Mas se todos os católicos pensarem desse jeito, então iremos apagar, mais ainda, o nosso senso comunitário por meio do batismo dentro do Corpo de Cristo. Pelo contrário, veremos a Igreja mais como uma arena na qual devemos reafirmar as próprias vontades em detrimento às dos nossos inimigos. O serviço e o poder, na Igreja, seriam entendidos, principalmente, como um equilíbrio do poder dos nossos amigos e dos inimigos. A maior parte da vida da Igreja reduzir-se-ia a uma prova final sobre a qual tribo católico cada um pertence.
Em vez de ser fermento no mundo, nós nos tornaríamos apenas um exemplo a mais do conflito e do rancor.
Concordo com parte do que escreve Douthat. Mas acolho, sem reservas, o seu convite para que os conservadores adotem a humildade. Em última instância, o conservadorismo aconselha à receptividade em detrimento da atividade porque acha que a bondade é algo dado aos seres humanos, não feito por eles.

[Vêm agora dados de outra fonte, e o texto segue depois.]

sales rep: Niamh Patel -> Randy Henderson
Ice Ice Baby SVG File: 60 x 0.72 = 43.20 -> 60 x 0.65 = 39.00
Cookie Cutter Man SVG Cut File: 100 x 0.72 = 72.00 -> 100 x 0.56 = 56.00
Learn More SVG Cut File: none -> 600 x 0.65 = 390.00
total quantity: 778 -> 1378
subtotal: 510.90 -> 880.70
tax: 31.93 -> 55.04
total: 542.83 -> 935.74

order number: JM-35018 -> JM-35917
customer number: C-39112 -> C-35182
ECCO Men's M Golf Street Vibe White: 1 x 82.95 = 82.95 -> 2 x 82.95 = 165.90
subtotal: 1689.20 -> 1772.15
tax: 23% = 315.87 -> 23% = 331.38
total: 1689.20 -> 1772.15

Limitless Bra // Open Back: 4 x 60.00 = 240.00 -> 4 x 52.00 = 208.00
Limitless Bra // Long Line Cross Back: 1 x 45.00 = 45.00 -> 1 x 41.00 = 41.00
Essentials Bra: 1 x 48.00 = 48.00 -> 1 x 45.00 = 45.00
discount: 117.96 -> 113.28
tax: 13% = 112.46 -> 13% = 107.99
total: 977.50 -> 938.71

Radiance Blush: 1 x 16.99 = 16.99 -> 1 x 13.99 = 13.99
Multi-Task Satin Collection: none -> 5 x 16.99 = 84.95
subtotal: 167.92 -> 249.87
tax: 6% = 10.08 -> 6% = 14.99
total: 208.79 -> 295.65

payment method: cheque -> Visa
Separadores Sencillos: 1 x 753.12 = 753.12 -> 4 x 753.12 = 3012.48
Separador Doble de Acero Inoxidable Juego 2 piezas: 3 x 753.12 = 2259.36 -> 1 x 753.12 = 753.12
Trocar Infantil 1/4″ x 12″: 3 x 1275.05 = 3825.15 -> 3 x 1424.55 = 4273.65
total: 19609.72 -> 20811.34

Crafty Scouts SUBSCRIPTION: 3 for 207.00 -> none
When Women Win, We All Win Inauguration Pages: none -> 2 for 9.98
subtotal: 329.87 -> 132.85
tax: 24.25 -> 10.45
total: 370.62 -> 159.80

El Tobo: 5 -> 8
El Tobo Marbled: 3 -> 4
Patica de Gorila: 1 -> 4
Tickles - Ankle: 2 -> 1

Como dá a entender a citação de T.S. Eliot acima, o desafio mais profundo posto por Douthat não é a humildade, mas a esperança. De fato, no fim a Igreja vencerá. O inevitabilismo compreende isso muito bem. Mas tal vitória não vem via esforços humanos, e sim na cruz. E essa batalha já foi vencida.
Nota:
[1] Cardinal Burke: ‘I’m Called the Enemy of the Pope, Which I Am Not’: A conversation with Cardinal Raymond Burke, disponível aqui.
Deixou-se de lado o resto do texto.